最も原始的な方法で、Python のループを使って相関を計算します。これは非常に遅いため、実際のアプリケーションではほとんど使いません。しかし、相互相関の計算原理を理解するには役立ちます。

  • 用途
    • 相互相関の概念を学習する初期段階。
  • 欠点
    • 非常に低速。特に長い配列では実用的ではない。
  • 利点
    • 計算の仕組みを最も明確に理解できる。

コード例

import numpy as np

def manual_correlate(a, v, mode='full'):
    """
    手動で相互相関を計算する関数 (教育目的)
    numpy.correlate と同じ結果を返すように調整
    """
    na = len(a)
    nv = len(v)

    # v を反転
    v_rev = v[::-1]

    # 出力配列の長さを決定
    if mode == 'full':
        output_len = na + nv - 1
    elif mode == 'valid':
        output_len = max(0, na - nv + 1)
    elif mode == 'same':
        output_len = na # numpy.correlate の same モードは、a の長さに合わせる
    else:
        raise ValueError("Invalid mode")

    result = np.zeros(output_len)

    # 畳み込み(相関)の計算
    for k in range(output_len):
        sum_val = 0
        # convolution と同じ計算だが、v_rev を使う
        # output[k] = sum(a[i] * v_rev[k-i])
        # これは、a[i+lag] * v_rev[i] に相当
        for i in range(nv):
            # 'full' モードのインデックス計算
            # 畳み込み結果のk番目の要素に対応する a の開始インデックス
            a_idx = k - (nv - 1) + i
            if 0 <= a_idx < na:
                sum_val += a[a_idx] * v[i] # ここでは v は反転せずに使っている
                                          # np.correlate(a,v) は np.convolve(a, v[::-1]) と同じ
                                          # よって sum(a[idx+k] * v[idx]) となるようにループを組む
                                          # => 結果的に v を反転させないで sum(a_idx * v_idx) の形にする
                                          # np.correlate(a, v) のk番目の要素 = sum_{j=0}^{len(v)-1} a[j+k] * v[j]
                                          # という定義に基づくと、ループは下記になる
            
            # np.correlate(a,v) の定義
            # out[k] = sum_i a[i+k] * v[i] (kはラグ)
            # v を反転させる必要はない。

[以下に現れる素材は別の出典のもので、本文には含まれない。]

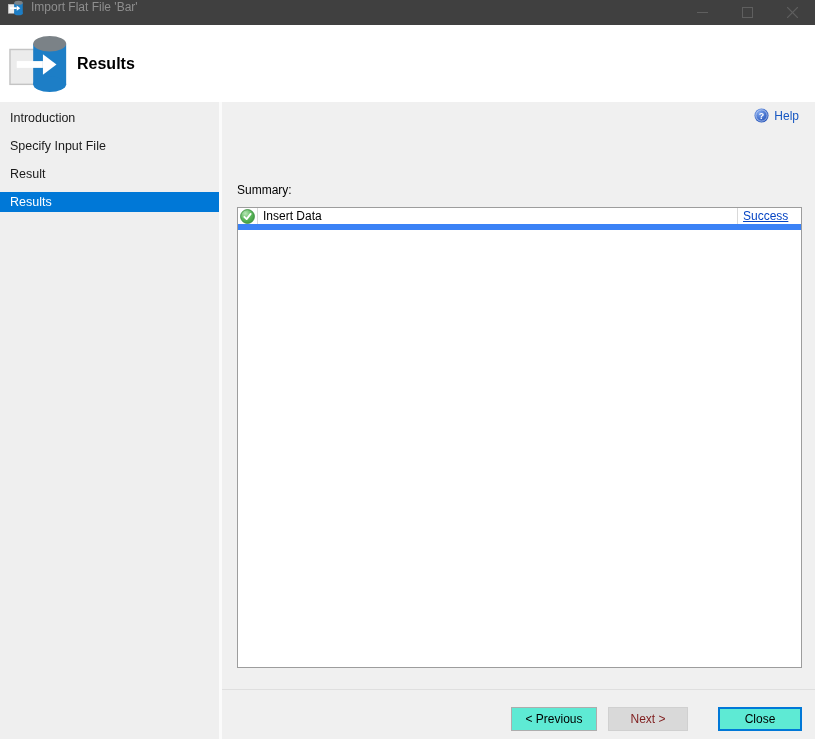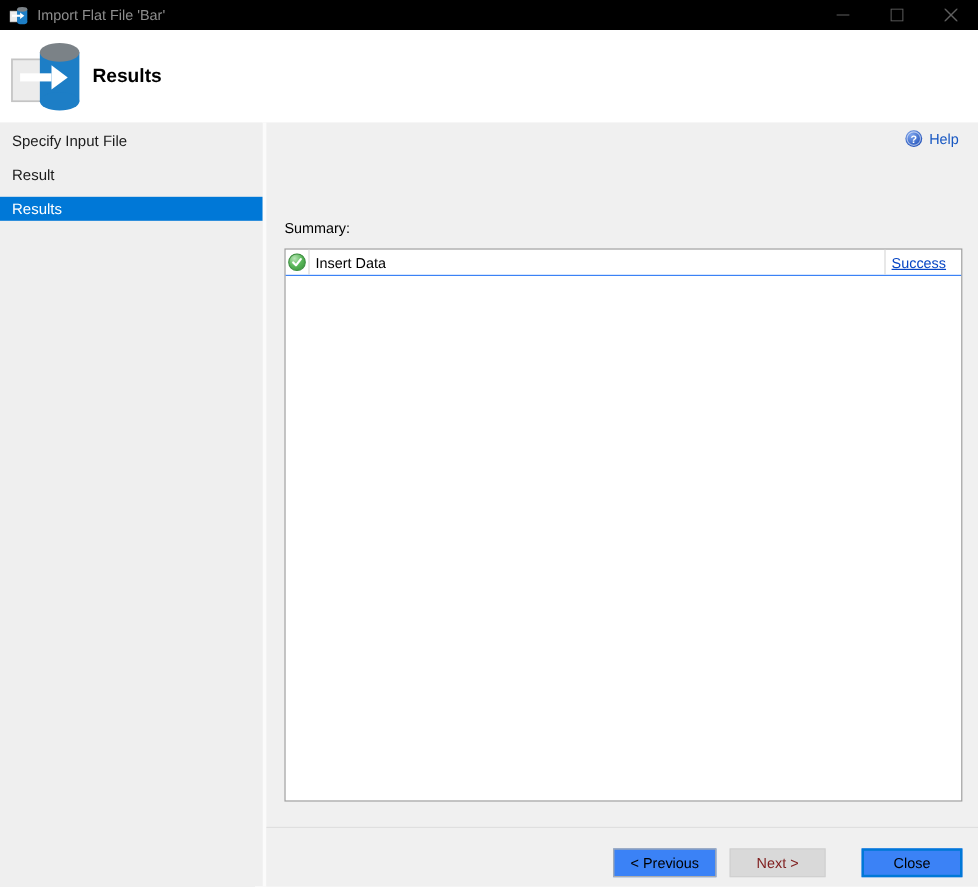--- a/index.html
+++ b/index.html
@@ -10,7 +10,7 @@
   }
 
   
-  .titlebar { height:25px; background:#000000; display:flex; align-items:center; }
+  .titlebar { height:25px; background:#404040; display:flex; }
   .titlebar-icon { width:16px; height:16px; margin-left:8px; flex:0 0 auto; }
   .titlebar-title { margin-left:7px; font-size:12px; color:#8e8e8e; }
   .window-controls { margin-left:auto; display:flex; height:25px; }

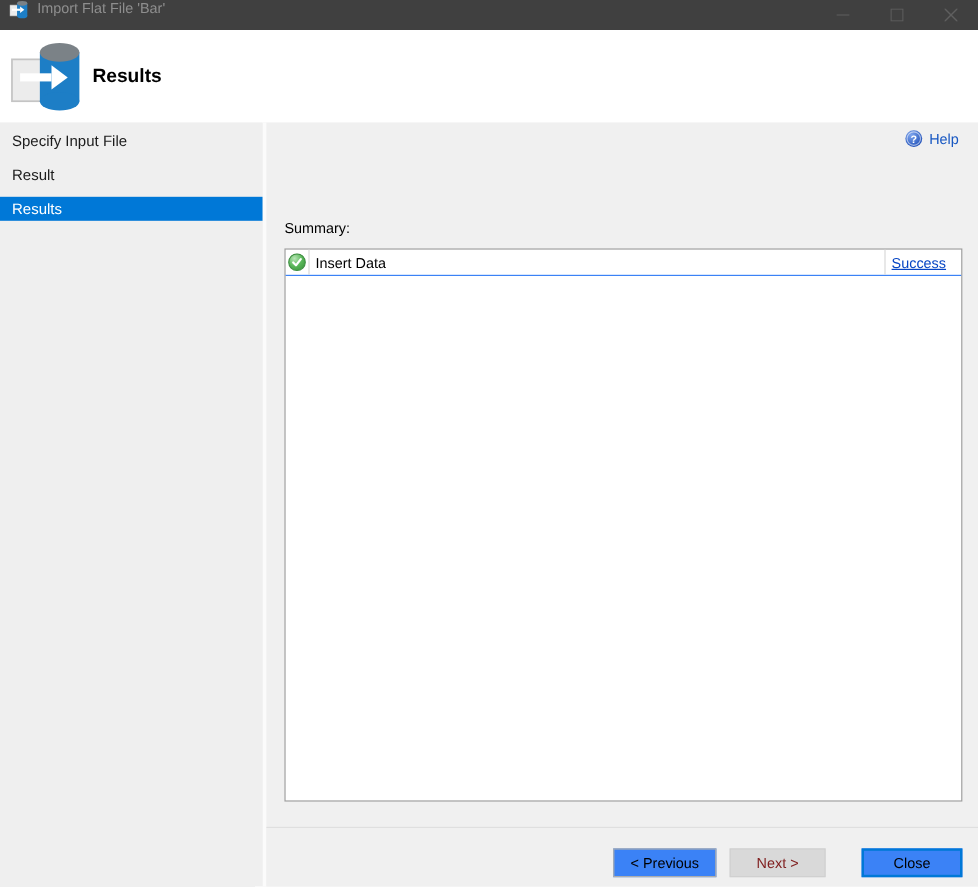--- a/index.html
+++ b/index.html
@@ -122,6 +122,7 @@
   <div class="body">
 
     <div class="sidebar">
+      <div class="nav-item">Introduction</div>
       <div class="nav-item">Specify Input File</div>
       <div class="nav-item">Result</div>
       <div class="nav-item selected">Results</div>

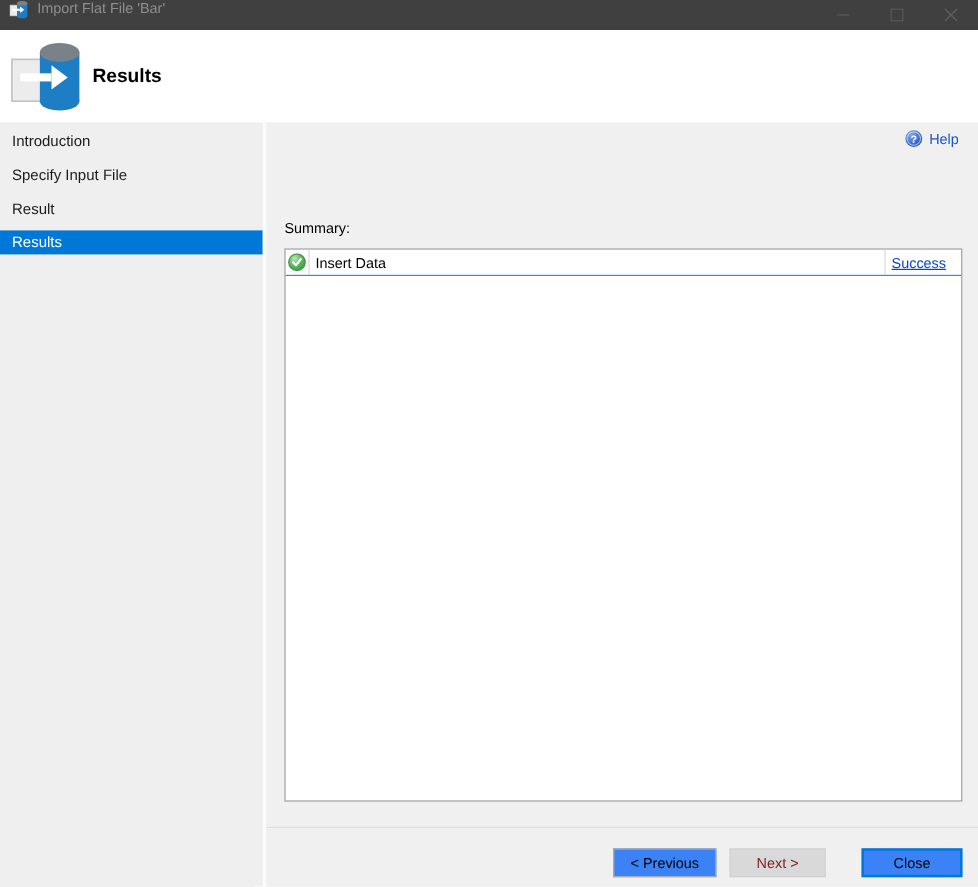--- a/index.html
+++ b/index.html
@@ -49,7 +49,7 @@
   }
   .thead, .trow { display:flex; height:22px; font-size:12px; color:#000; }
   .thead { border-bottom:1px solid #d9d9d9; }
-  .trow  { border-bottom:1px solid #3b82f6;justify-content:center; }
+  .trow  { border-bottom:6px solid #3b82f6;justify-content:center; }
   .c-icon { width:20px; flex:0 0 auto; border-right:1px solid #d9d9d9; display:flex; align-items:center; justify-content:center; }
   .c-name { flex:1; display:flex; align-items:center; padding-left:9px; }
   .c-result { width:64px; flex:0 0 auto; border-left:1px solid #d9d9d9; display:flex; align-items:center; }

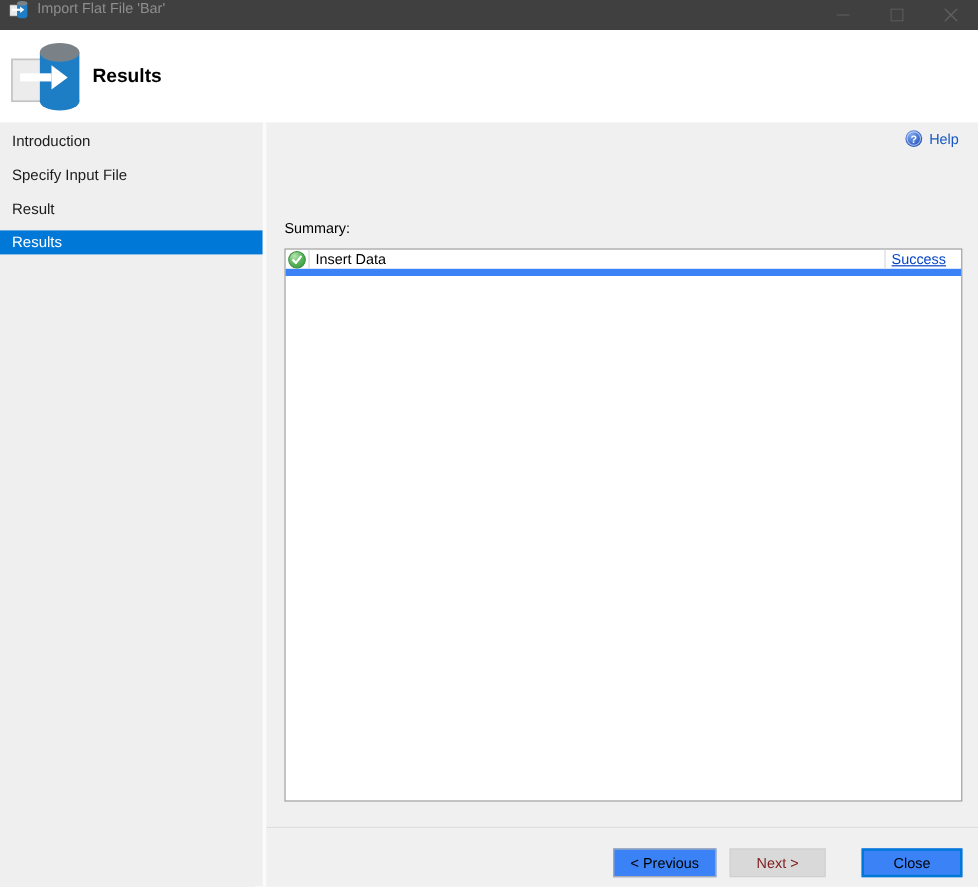--- a/index.html
+++ b/index.html
@@ -66,7 +66,7 @@
   }
   .btn {
     height:24px; font-size:12px; font-family:"Liberation Sans", sans-serif;
-    background:#3b82f6; border:1px solid #adadad; color:#000; cursor:pointer;
+    background:#5eead4; border:1px solid #adadad; color:#000; cursor:pointer;
   }
   .btn-prev  { width:86px; margin-right:11px; }
   .btn-next  { width:80px; margin-right:11px; background:#d9d9d9; color:#7f1d1d; border-color:#d0d0d0; cursor:default; }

これは畳み込みの定義と異なるため注意が必要
            # np.correlate は v を反転させずに定義されることもある
            # 実際の np.correlate の結果は np.convolve(a, v[::-1]) と一致するため、
            # v[::-1] を使って畳み込みを行う方が混乱が少ない
            
            # 手動で numpy.correlate の動作を再現
            # numpy.correlate(a,v) = np.convolve(a, v[::-1])
            # なので、畳み込みとして計算し、v を反転させる
            
            # v_rev を使った畳み込みの計算
            if mode == 'full':
                a_idx = k - (nv - 1) + i
                if 0 <= a_idx < na:
                    sum_val += a[a_idx] * v_rev[i]
            elif mode == 'valid':
                a_idx = k + i
                if 0 <= a_idx < na and 0 <= i < nv:
                    sum_val += a[a_idx] * v_rev[i]
            elif mode == 'same':
                # 'same'モードのインデックス調整はより複雑になる
                # 一般的には 'full' で計算後、中央部分を切り出す
                pass # この例では複雑になるため省略

        result[k] = sum_val
    
    # same モードの簡易実装 (full から切り出し)
    if mode == 'same':
        full_result = manual_correlate(a, v, mode='full')
        start = (len(full_result) - output_len) // 2
        end = start + output_len
        return full_result[start:end]
    
    return result

a = np.array([1, 2, 3, 4, 5])
v = np.array([1, 2, 3])

manual_corr_full = manual_correlate(a, v, mode='full')
manual_corr_valid = manual_correlate(a, v, mode='valid')
manual_corr_same = manual_correlate(a, v, mode='same')

print(f"手動 (full): {manual_corr_full}")
print(f"手動 (valid): {manual_corr_valid}")
print(f"手動 (same): {manual_corr_same}")

print(f"numpy.correlate (full): {np.correlate(a, v, mode='full')}")
print(f"numpy.correlate (valid): {np.correlate(a, v, mode='valid')}")
print(f"numpy.correlate (same): {np.correlate(a, v, mode='same')}")

注意点
上記の手動実装は教育目的であり、numpy.correlate の正確な実装を完全に再現するのは複雑です(特に mode='same' のパディングやオフセット)。実際には、ネイティブな NumPy 関数や SciPy 関数を使うべきです。

  • 最高のパフォーマンスを追求し、FFTの原理を理解している場合
    NumPy の fft モジュールを直接使用して、ゼロパディングと結果のシフトを自分で管理します。
  • 相互相関の定義を理解したい場合
    numpy.convolve() を使って手動で一方の配列を反転させる方法を試すと良いでしょう。
  • SciPy を使いたくない、またはFFTのオーバーヘッドを避けたい小規模な配列の場合
    numpy.correlate() をそのまま使用します。
  • ほとんどの場合
    scipy.signal.correlate() を使用するのが最も良い選択です。パフォーマンスと機能のバランスが優れています。